> Before-and-after change records
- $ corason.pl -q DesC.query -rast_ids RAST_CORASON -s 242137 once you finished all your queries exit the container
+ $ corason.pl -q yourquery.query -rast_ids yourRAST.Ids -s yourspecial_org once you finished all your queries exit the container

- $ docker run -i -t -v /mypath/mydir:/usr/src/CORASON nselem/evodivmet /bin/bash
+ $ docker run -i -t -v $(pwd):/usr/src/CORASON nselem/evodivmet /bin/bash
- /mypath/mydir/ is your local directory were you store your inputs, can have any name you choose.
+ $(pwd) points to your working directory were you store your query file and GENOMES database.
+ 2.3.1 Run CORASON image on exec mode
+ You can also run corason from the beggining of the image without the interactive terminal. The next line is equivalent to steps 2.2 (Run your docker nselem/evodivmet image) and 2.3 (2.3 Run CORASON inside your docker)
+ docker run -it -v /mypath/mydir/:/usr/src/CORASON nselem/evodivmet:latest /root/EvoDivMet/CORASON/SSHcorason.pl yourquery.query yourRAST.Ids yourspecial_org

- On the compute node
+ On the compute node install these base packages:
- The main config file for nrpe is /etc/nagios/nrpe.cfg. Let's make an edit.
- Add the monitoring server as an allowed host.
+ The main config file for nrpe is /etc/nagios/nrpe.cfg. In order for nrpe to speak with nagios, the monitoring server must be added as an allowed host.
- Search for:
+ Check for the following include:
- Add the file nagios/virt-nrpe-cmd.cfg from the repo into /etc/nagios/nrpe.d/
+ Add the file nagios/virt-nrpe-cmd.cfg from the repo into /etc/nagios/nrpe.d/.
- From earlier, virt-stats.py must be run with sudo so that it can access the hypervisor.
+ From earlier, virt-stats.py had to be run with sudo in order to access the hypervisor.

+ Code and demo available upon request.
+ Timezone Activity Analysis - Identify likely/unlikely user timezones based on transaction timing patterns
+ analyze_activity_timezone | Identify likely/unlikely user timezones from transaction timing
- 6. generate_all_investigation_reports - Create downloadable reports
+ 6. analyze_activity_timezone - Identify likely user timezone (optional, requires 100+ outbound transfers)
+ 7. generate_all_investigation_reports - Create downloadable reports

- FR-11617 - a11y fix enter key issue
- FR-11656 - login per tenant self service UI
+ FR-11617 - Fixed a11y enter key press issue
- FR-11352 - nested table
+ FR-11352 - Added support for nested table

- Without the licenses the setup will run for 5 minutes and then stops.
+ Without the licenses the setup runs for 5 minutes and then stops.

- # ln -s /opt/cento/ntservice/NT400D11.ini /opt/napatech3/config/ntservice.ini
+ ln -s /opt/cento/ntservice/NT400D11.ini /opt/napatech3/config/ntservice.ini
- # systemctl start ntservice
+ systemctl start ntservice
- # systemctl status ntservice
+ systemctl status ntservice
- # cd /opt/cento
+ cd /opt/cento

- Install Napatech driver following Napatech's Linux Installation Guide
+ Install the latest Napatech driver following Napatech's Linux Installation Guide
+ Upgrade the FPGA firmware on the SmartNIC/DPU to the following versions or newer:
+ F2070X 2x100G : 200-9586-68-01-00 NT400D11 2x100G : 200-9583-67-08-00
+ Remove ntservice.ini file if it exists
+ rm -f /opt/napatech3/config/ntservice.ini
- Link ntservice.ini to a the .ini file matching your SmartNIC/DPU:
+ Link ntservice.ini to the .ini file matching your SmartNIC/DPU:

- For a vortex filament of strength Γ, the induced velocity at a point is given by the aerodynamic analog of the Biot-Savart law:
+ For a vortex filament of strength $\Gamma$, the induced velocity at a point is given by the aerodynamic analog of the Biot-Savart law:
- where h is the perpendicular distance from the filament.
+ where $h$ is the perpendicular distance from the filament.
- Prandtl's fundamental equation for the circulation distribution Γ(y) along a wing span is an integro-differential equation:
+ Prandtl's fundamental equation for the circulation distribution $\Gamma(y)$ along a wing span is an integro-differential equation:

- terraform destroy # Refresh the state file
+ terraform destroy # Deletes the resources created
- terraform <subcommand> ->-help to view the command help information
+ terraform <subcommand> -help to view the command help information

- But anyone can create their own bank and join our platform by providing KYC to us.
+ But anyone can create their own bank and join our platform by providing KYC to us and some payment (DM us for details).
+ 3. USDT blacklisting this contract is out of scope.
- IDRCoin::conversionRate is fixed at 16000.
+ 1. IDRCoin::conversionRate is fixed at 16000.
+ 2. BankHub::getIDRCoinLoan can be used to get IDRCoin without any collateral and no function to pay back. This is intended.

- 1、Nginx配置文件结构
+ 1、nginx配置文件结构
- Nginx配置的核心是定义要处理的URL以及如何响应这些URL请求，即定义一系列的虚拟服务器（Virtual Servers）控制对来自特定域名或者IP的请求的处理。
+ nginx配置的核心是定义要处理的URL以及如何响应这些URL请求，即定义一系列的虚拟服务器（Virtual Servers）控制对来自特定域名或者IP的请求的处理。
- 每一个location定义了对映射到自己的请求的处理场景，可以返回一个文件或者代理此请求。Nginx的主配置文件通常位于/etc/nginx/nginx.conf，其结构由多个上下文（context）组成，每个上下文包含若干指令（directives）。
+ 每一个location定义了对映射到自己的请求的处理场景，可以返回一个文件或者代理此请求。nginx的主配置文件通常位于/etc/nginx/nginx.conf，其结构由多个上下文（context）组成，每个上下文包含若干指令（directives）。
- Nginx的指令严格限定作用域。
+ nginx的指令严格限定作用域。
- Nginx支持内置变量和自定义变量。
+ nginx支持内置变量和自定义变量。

> REQUIRED ACTION
Repeat exactly the lines of the records from the one containing "- 每一个location定" to the last, and include no line outside that stretch.

> WRITTEN REPLY
- 每一个location定义了对映射到自己的请求的处理场景，可以返回一个文件或者代理此请求。Nginx的主配置文件通常位于/etc/nginx/nginx.conf，其结构由多个上下文（context）组成，每个上下文包含若干指令（directives）。
+ 每一个location定义了对映射到自己的请求的处理场景，可以返回一个文件或者代理此请求。nginx的主配置文件通常位于/etc/nginx/nginx.conf，其结构由多个上下文（context）组成，每个上下文包含若干指令（directives）。
- Nginx的指令严格限定作用域。
+ nginx的指令严格限定作用域。
- Nginx支持内置变量和自定义变量。
+ nginx支持内置变量和自定义变量。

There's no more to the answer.